**What this task involves:**
In the material below, pictures must be dropped. Repeat exactly, and only, the lines from the line with "text: Régimen ->" to the line with "margin-left: 36px ->", both ends included.

(Given data)

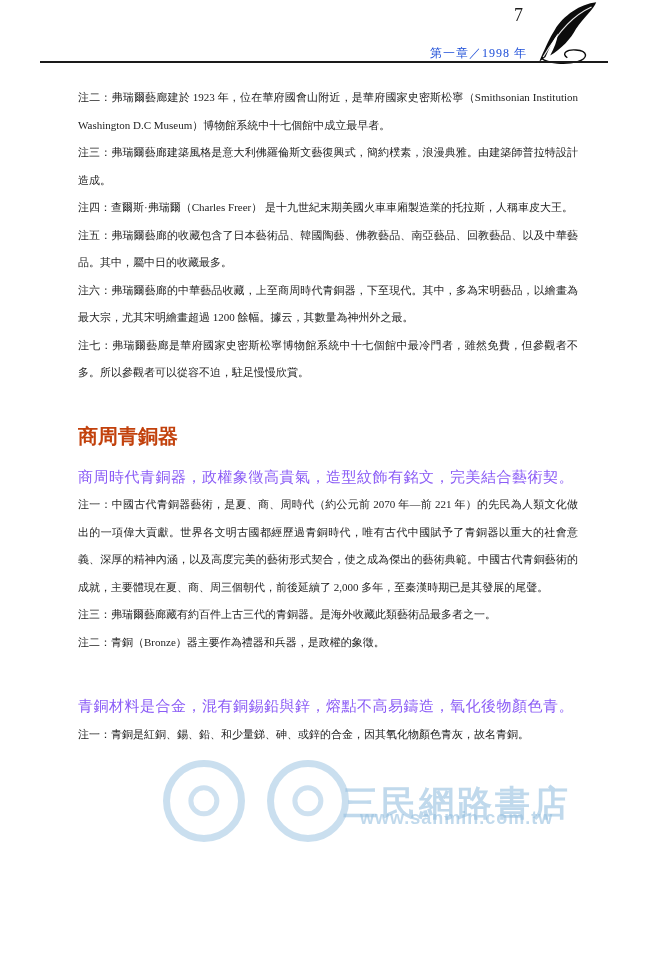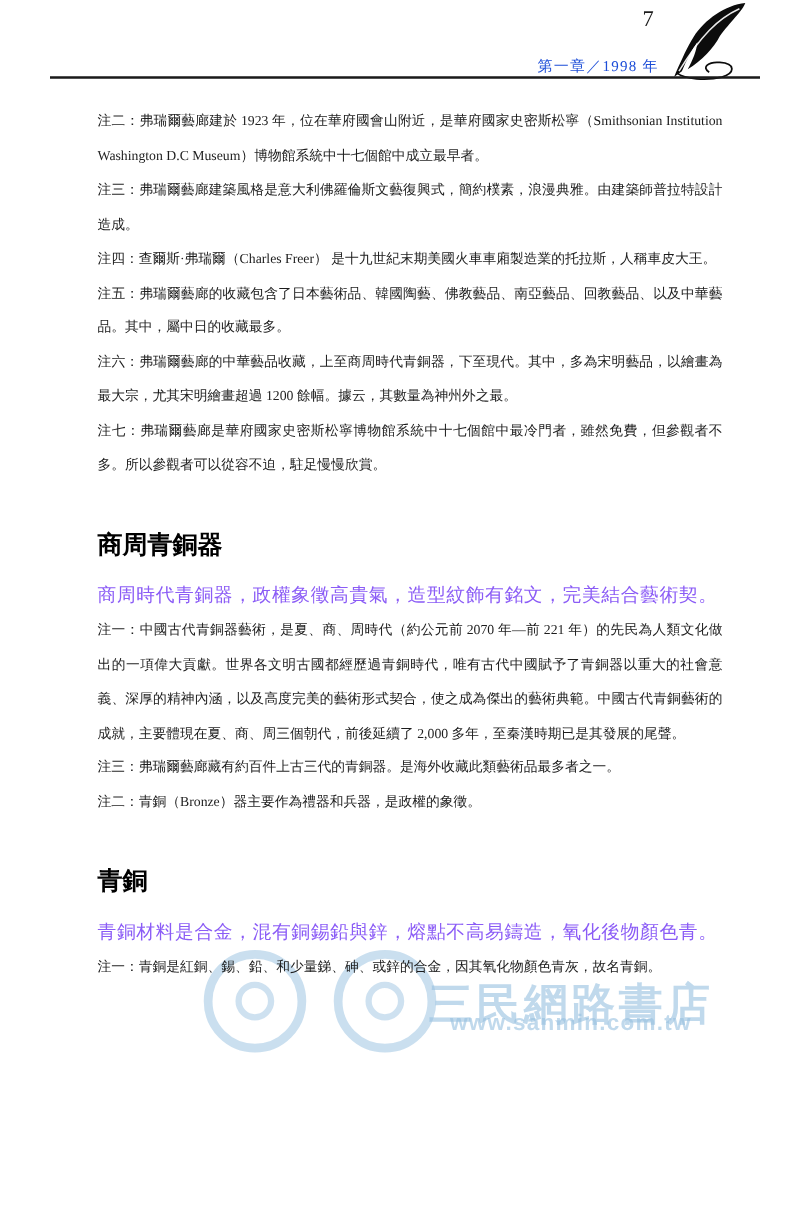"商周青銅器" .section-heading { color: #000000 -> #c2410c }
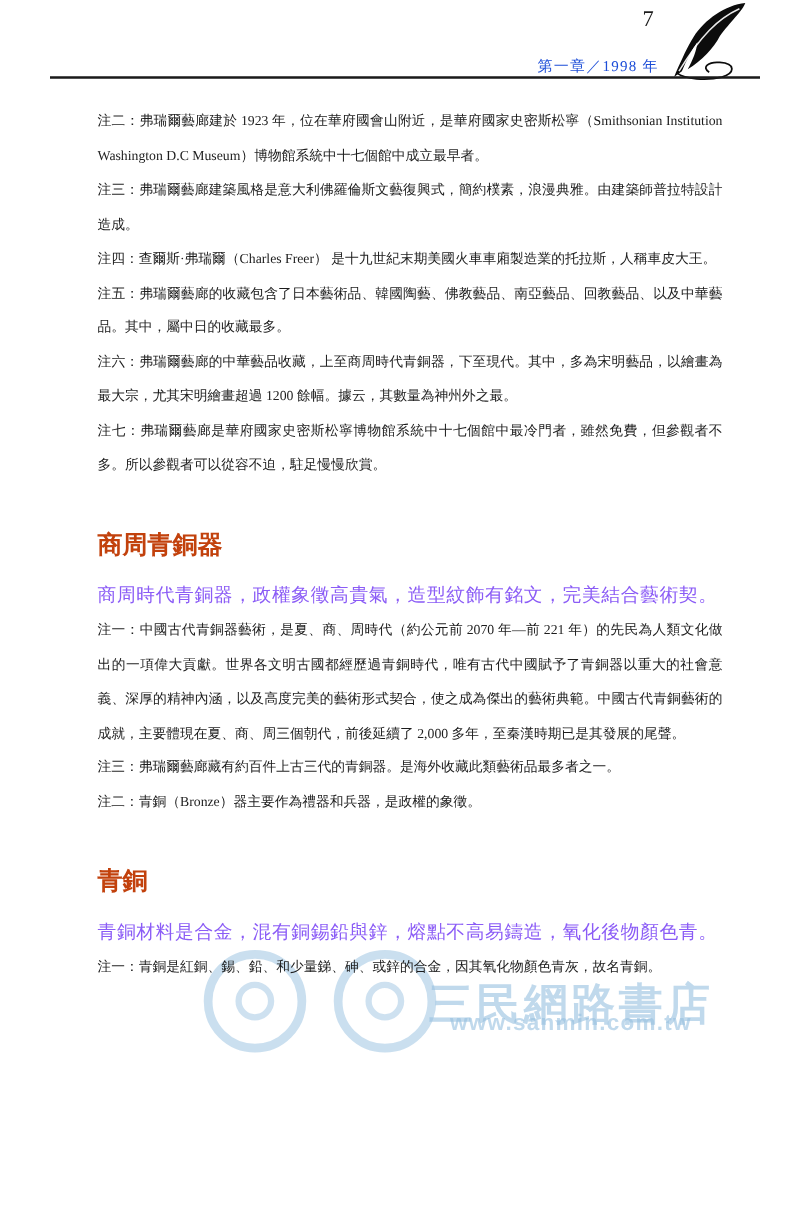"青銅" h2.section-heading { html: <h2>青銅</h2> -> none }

(End Given data)
(Given data)

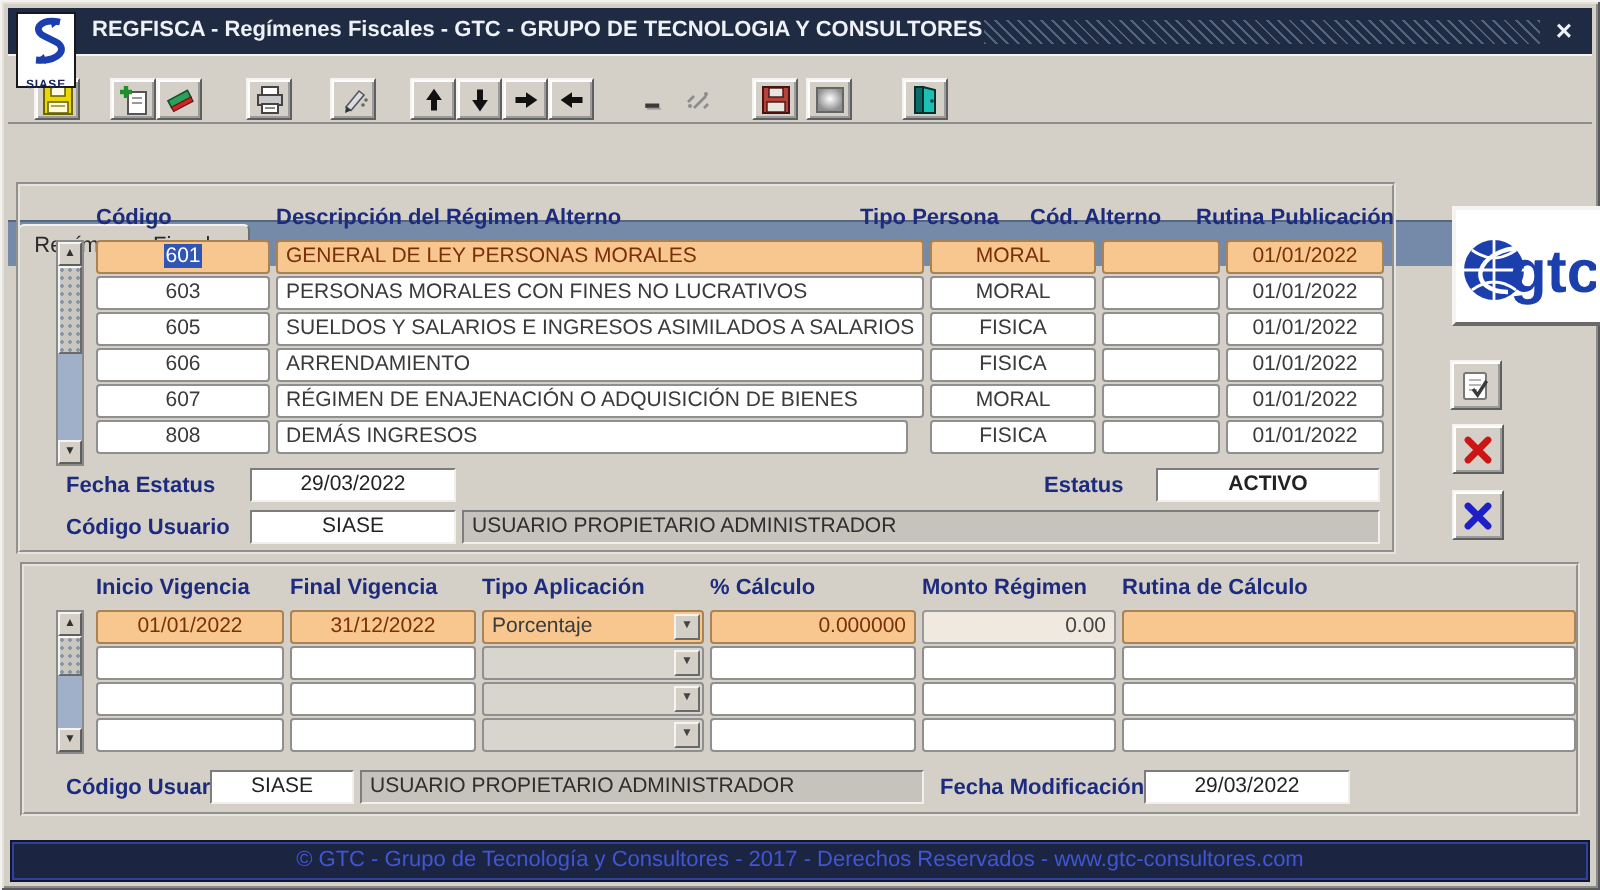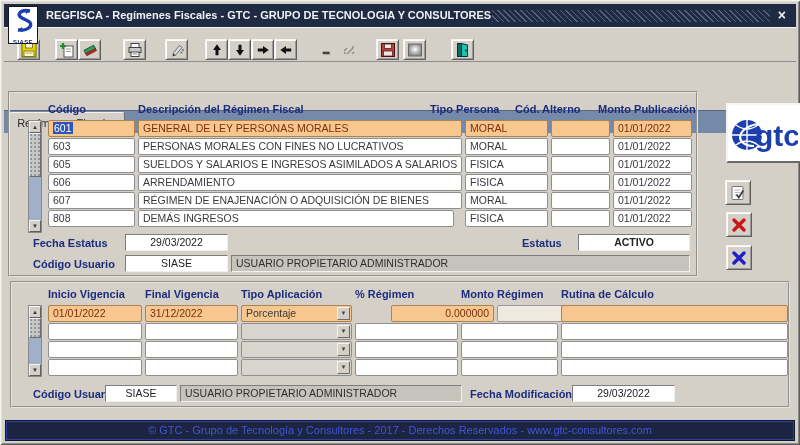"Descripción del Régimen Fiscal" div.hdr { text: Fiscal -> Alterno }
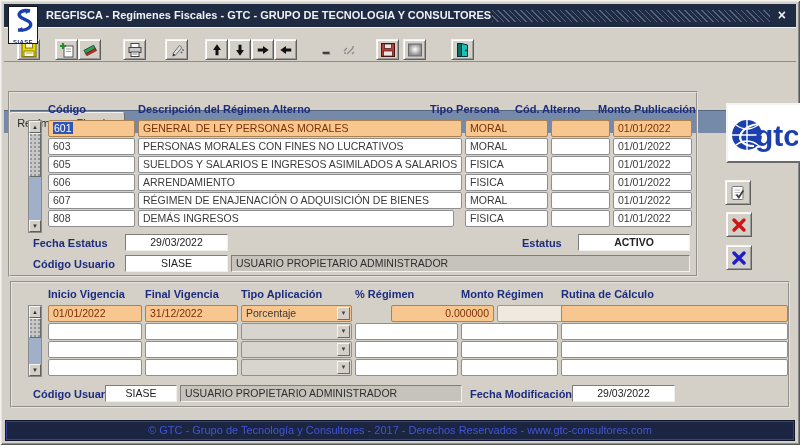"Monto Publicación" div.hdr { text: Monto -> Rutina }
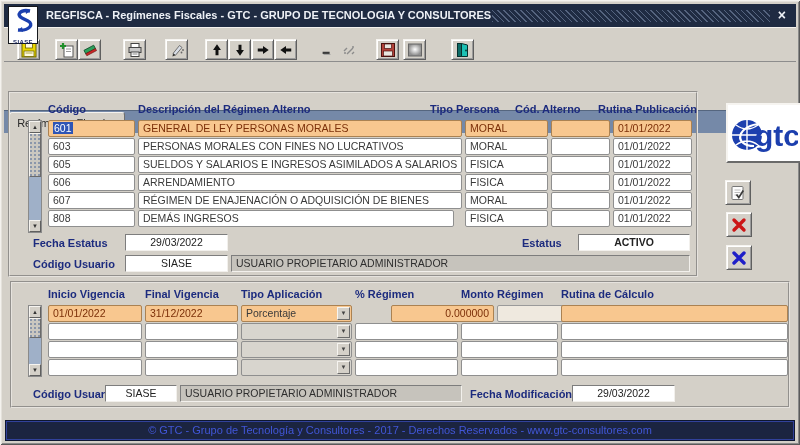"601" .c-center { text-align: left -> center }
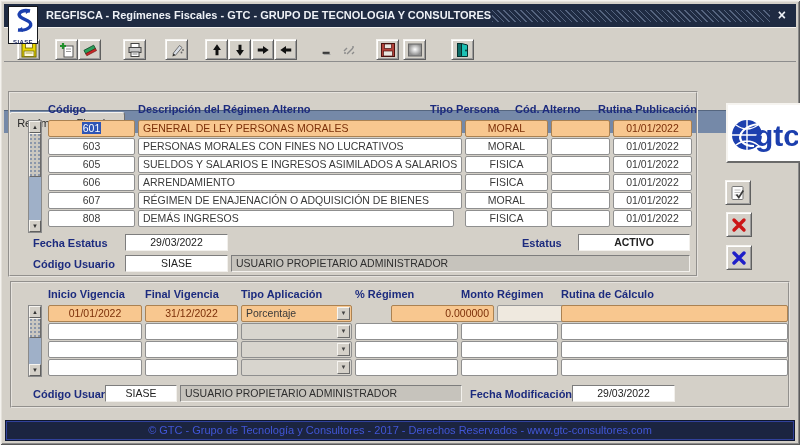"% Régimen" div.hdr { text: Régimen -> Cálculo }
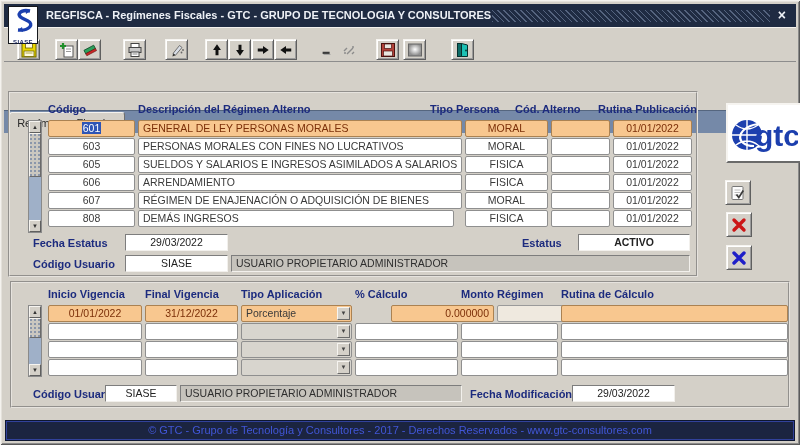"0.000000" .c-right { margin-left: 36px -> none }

(End Given data)

**Answer box:**
"% Régimen" div.hdr { text: Régimen -> Cálculo }
"0.000000" .c-right { margin-left: 36px -> none }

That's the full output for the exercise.